The Cata side enforces the same contracts on every order regardless of how it arrived:

  • State machine: identical transition graph regardless of path: PAID → ACCEPTED → IN PROGRESS → READY → DRIVER PICKED UP → COMPLETED, plus → CANCELLED from any non-terminal state and also from COMPLETED (late-cancellation). The visual state-machine diagrams (Pickup flow, Delivery flow, full transition reference table) live in Order Status Updates — the rules apply equally to the Built-In Transformer path. Validation runs in domain.CanTransitionStatus.
  • Idempotency: sending the same status twice returns 200 without modifying transitionedAt. Both paths.
  • Optimistic concurrency: two writers racing on the same order get exactly one winner; the loser sees 409 concurrent modification (Standard API) or a 200 ack with the rejection reason (Built-In Transformer — vendors don't action 409 well). Same underlying SQL UPDATE … WHERE order_status = expected pattern.
  • Partner-pushable filter: UNPAID, PAID, REFUNDED can never be pushed by external callers. Same.
  • Persistence target: pos_intgr_orders.order_status column. Same.

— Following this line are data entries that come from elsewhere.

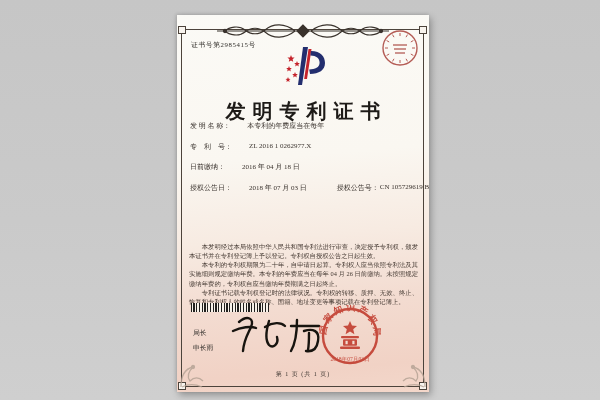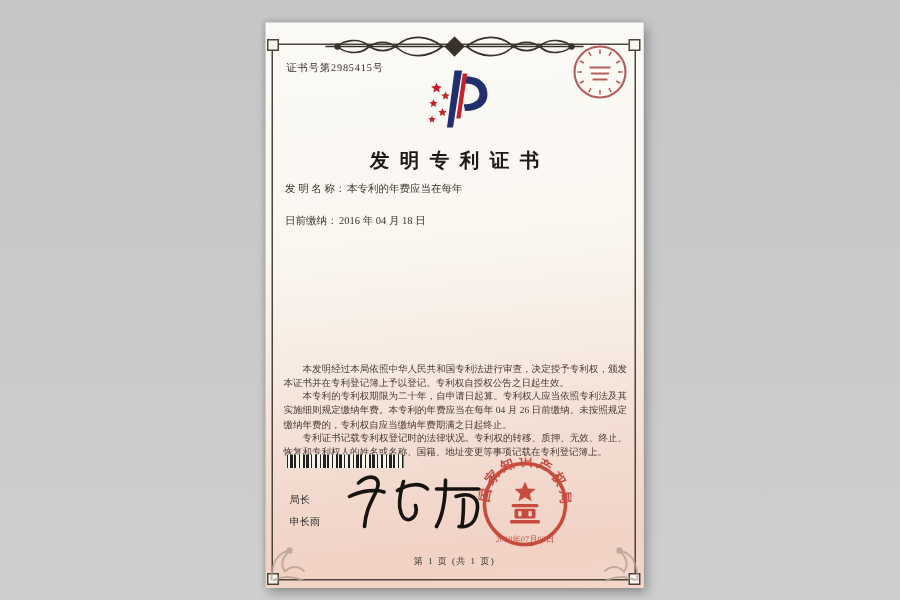--- a/index.html
+++ b/index.html
@@ -21,7 +21,7 @@
   .mini-stamp{position:absolute;right:9px;top:13px;opacity:.85;}
   .logo{position:absolute;left:104px;top:30px;}
   .title{position:absolute;left:0;right:0;top:83px;text-align:center;
-         font-size:13px;font-weight:bold;color:#1d1a17;letter-spacing:7px;
+         font-size:20px;font-weight:bold;color:#1d1a17;letter-spacing:7px;
          text-indent:7px;white-space:nowrap;}
   .fields{position:absolute;left:13px;right:10px;top:106px;font-size:7px;color:#3a332e;}
   .frow{display:flex;margin-bottom:10.6px;white-space:nowrap;}

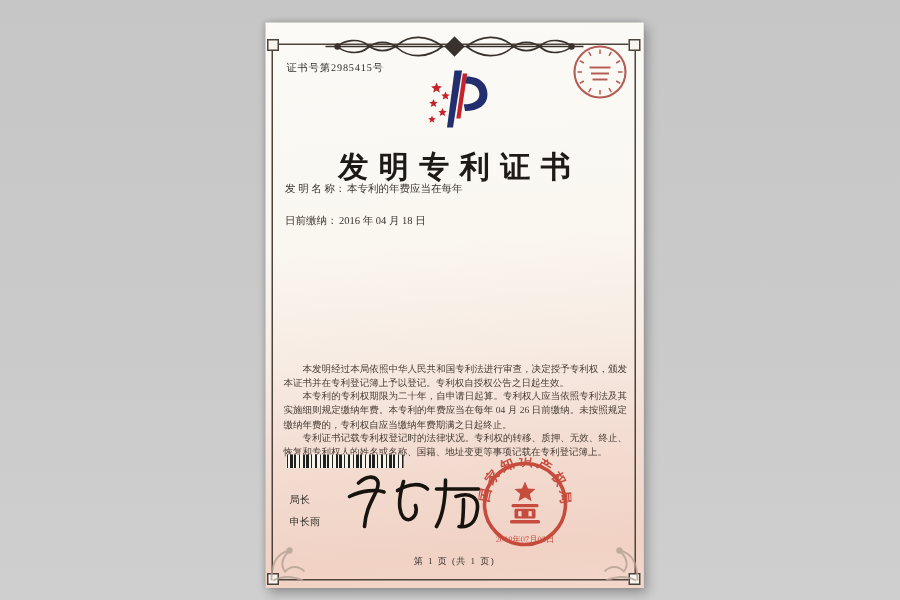--- a/index.html
+++ b/index.html
@@ -24,7 +24,7 @@
          font-size:20px;font-weight:bold;color:#1d1a17;letter-spacing:7px;
          text-indent:7px;white-space:nowrap;}
   .fields{position:absolute;left:13px;right:10px;top:106px;font-size:7px;color:#3a332e;}
-  .frow{display:flex;margin-bottom:10.6px;white-space:nowrap;}
+  .frow{display:flex;margin-bottom:10.6px;white-space:nowrap;gap:16px;}
   .frow .lab{flex:0 0 auto;}
   .frow .val{margin-left:1px;}
   .frow.two .pair2{margin-left:14px;display:flex;}

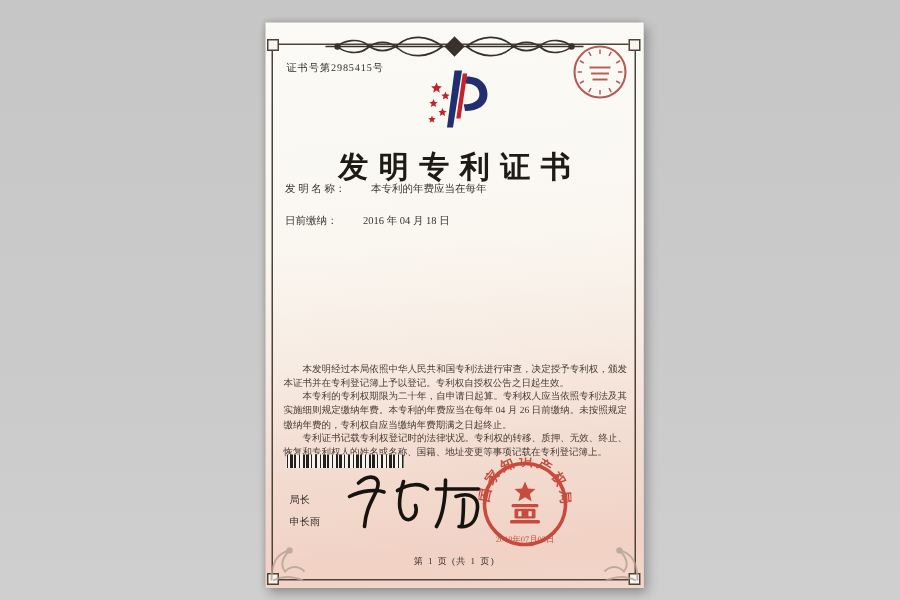--- a/index.html
+++ b/index.html
@@ -120,6 +120,10 @@
         <span class="val">本专利的年费应当在每年</span>
       </div>
       <div class="frow">
+        <span class="lab">专　利　号：</span>
+        <span class="val">ZL 2016 1 0262977.X</span>
+      </div>
+      <div class="frow">
         <span class="lab">日前缴纳：</span>
         <span class="val">2016 年 04 月 18 日</span>
       </div>

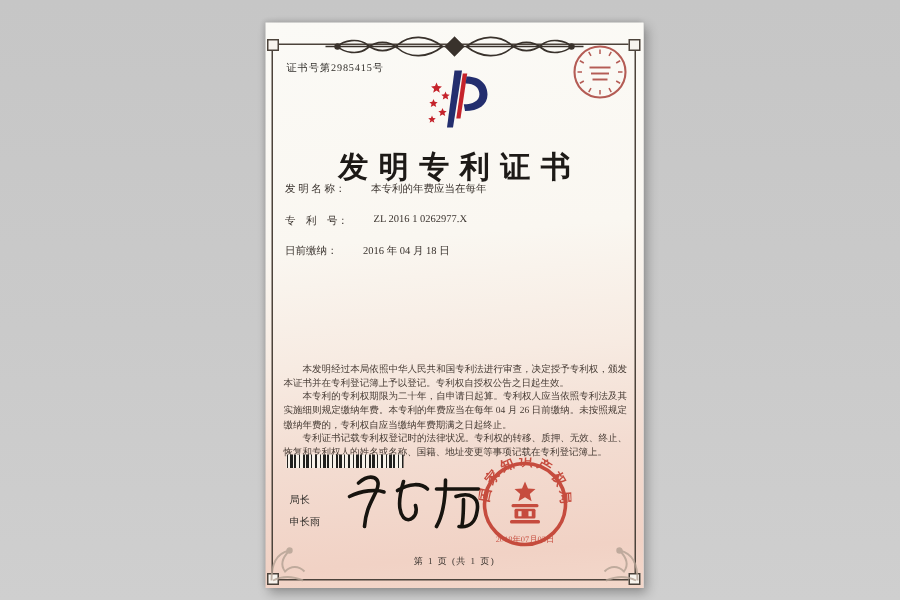--- a/index.html
+++ b/index.html
@@ -127,6 +127,14 @@
         <span class="lab">日前缴纳：</span>
         <span class="val">2016 年 04 月 18 日</span>
       </div>
+      <div class="frow two">
+        <span class="lab">授权公告日：</span>
+        <span class="val">2018 年 07 月 03 日</span>
+        <span class="pair2">
+          <span class="lab">授权公告号：</span>
+          <span class="val">CN 105729619 B</span>
+        </span>
+      </div>
     </div>
 
     <div class="paras">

Vendor never sees these mechanisms — they're invisible behind the boundary. But internal code reading the DB sees one consistent dataset regardless of which path produced it.


How to add a new provider's adapter

The recipe is the same for outbound (order_dispatch) and inbound (order_status_update):

  1. Read the contract at Adapter Script Contracts — input shape (input.outlet.settings, input.payload, input.event etc.) and required output shape per topic.
  2. Write scripts/adapters/<provider>/<topic>.js with the JSDoc header (@provider, @topic, @version). Throw on malformed input; return the documented output shape.
  3. Document settings + payload field map at docs/guides/adapters/<provider>.md.
  4. For inbound only — write a per-provider HMAC middleware at internal/middleware/<provider>_hmac.go. Reads webhookSecret from outlet_providers.settings. Stashes outletUUID, parsed settings, and body bytes in the request context for the shared handler.
  5. For inbound only — register a route in main.go:
    mux.Handle("POST /api/v1/inbound/<provider>/order-status", middleware.Chain(
        inboundOrderStatusController.Handle("<provider>"),
        middleware.Logger, middleware.Recovery, middleware.TenantContext,
        middleware.<Provider>HMAC(deps),
    ))
    
  6. Deploy with go run cmd/deploy-scripts/main.go.
  7. Smoke-test with script/demo/test-order-dispatch.sh (outbound) and a copy of script/demo/test-inbound-revel.sh adapted for the new provider's HMAC scheme (inbound).

Step 4 + 5 are inbound-only because outbound is fully script-driven — the Go pipeline doesn't need to know which provider ran. Inbound needs Go-level auth verification before the JS even sees the body, so each provider needs a thin Go shim.